**Aim of the exercise**
Which of the lines in the records below hold the string "title"? Copy every one of them.

**Data supplied**
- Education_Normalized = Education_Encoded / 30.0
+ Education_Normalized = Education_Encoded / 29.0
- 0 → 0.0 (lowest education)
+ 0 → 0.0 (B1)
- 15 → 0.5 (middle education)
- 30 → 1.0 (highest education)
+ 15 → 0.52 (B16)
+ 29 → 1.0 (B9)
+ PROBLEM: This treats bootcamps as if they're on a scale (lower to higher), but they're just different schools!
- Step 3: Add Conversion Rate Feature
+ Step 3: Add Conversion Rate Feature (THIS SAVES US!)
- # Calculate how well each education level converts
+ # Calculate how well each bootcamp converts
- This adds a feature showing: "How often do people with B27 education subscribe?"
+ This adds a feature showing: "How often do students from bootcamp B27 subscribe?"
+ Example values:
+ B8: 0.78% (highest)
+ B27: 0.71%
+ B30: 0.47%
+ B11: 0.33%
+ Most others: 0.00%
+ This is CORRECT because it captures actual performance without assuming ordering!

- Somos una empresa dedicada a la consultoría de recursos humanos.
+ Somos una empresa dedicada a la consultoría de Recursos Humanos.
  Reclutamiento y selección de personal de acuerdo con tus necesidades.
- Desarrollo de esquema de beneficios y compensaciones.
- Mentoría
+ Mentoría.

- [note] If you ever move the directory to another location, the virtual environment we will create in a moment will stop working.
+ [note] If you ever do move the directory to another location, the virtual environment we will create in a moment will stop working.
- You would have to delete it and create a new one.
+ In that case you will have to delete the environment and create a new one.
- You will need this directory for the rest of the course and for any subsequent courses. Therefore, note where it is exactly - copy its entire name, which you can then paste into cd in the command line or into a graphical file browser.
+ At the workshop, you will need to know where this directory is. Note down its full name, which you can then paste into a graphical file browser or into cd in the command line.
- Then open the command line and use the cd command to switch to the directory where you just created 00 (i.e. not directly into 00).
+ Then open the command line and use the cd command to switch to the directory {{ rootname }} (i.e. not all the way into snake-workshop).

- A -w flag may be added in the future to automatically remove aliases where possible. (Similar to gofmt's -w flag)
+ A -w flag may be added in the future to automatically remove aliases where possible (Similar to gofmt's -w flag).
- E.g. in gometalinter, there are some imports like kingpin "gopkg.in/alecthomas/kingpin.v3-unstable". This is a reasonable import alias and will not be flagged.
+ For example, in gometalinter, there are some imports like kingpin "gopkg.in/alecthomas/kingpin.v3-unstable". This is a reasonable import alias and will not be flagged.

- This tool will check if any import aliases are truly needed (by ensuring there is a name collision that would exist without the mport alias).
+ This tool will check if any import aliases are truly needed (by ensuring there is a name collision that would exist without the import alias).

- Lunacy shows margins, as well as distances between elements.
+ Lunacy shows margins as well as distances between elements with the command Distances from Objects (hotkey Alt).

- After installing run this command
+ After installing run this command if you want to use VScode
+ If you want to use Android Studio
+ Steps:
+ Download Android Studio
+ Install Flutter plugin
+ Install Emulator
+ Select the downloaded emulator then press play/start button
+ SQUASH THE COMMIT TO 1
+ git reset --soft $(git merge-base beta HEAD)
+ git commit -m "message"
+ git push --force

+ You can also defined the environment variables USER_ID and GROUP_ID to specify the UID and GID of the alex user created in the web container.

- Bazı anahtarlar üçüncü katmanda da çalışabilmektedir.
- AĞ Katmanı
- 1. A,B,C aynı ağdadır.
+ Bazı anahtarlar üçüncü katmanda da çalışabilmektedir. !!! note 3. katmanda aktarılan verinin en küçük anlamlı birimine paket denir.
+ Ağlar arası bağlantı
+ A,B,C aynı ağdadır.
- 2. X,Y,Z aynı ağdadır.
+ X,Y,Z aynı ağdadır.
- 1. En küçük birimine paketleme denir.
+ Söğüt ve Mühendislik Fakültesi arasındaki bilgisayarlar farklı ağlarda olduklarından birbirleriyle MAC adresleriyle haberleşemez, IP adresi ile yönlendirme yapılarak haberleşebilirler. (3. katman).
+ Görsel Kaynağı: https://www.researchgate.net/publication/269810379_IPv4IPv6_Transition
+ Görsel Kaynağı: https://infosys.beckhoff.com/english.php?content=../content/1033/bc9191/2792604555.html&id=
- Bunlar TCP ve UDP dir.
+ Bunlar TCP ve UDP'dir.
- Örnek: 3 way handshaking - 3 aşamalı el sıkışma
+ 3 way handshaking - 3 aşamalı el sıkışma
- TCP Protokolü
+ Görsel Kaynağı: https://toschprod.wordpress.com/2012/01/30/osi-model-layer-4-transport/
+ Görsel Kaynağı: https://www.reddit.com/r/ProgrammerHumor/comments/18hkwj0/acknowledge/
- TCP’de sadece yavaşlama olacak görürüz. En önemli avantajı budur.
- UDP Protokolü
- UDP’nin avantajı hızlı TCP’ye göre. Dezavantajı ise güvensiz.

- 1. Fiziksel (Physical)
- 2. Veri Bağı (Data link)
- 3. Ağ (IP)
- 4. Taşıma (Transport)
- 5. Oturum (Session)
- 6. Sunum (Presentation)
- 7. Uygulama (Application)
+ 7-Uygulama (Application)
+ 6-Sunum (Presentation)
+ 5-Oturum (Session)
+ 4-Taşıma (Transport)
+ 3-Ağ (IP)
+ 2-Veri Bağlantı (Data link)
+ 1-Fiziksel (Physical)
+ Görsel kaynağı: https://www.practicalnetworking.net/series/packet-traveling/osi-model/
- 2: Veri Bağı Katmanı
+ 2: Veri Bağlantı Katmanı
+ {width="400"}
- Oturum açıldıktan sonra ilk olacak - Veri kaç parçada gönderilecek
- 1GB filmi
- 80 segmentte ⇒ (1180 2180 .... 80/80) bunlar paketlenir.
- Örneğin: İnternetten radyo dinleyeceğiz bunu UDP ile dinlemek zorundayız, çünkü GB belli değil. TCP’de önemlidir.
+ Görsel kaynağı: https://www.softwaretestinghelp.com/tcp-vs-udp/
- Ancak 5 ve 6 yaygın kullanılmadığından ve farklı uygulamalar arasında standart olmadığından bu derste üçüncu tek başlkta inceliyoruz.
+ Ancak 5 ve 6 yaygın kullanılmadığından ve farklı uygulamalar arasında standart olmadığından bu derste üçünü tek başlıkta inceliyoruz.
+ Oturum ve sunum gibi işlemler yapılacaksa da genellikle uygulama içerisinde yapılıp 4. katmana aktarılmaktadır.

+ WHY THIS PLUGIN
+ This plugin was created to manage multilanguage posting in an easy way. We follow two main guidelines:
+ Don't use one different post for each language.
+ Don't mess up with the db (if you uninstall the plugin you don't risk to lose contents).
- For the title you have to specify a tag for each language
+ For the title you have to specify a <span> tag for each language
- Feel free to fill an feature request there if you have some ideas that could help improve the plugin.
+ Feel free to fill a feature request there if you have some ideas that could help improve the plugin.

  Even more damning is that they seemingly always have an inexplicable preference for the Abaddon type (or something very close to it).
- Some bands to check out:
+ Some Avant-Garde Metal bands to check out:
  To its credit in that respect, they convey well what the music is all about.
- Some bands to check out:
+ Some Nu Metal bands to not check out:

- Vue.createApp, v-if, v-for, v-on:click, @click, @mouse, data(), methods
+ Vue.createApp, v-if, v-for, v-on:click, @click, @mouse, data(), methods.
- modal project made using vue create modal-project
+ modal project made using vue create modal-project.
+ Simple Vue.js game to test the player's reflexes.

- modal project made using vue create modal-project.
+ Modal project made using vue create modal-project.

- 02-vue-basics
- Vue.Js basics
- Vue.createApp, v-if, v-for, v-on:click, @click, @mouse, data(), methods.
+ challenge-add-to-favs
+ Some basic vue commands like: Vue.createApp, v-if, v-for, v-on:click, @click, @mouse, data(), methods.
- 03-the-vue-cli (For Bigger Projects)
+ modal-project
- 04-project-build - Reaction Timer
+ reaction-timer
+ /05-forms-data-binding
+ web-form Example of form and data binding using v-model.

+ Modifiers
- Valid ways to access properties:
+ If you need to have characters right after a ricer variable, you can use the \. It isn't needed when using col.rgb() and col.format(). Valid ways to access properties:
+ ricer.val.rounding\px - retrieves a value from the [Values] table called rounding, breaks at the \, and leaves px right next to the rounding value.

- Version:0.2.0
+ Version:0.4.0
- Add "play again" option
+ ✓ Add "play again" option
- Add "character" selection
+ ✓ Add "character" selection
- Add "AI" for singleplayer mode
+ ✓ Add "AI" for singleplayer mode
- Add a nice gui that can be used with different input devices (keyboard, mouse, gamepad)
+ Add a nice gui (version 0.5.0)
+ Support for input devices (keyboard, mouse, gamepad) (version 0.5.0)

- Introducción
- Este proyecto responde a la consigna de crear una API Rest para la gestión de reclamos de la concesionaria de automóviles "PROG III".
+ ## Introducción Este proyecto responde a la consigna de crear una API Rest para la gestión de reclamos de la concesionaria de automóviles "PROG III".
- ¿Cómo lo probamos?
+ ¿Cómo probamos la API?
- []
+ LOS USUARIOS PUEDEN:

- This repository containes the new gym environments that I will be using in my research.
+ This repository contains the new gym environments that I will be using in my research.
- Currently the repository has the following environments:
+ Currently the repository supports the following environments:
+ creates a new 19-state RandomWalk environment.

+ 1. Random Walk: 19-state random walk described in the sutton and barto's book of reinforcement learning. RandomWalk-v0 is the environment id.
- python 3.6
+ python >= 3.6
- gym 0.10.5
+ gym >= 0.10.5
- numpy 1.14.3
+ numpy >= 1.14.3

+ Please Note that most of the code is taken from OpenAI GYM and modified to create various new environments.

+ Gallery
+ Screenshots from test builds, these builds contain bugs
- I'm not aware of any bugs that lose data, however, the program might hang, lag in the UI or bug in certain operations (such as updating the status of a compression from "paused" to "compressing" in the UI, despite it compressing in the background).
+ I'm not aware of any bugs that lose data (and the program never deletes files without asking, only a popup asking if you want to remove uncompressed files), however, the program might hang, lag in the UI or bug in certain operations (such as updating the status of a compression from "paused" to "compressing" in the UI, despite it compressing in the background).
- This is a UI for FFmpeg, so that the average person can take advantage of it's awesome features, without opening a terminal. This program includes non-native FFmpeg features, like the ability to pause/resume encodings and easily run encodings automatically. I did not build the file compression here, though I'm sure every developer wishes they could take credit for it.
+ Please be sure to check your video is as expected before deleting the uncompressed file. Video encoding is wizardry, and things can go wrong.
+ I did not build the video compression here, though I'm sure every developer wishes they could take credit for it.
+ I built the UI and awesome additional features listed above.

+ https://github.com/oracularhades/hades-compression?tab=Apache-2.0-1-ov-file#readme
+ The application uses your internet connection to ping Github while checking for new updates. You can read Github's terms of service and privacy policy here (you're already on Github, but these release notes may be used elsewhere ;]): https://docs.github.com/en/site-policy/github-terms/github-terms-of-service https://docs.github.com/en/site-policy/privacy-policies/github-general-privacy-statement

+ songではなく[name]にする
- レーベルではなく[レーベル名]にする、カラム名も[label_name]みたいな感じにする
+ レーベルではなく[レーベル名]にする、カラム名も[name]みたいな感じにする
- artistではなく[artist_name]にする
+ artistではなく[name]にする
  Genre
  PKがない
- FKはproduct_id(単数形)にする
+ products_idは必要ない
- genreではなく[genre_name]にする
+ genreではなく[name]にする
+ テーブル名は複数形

**Result**
- For the title you have to specify a tag for each language
+ For the title you have to specify a <span> tag for each language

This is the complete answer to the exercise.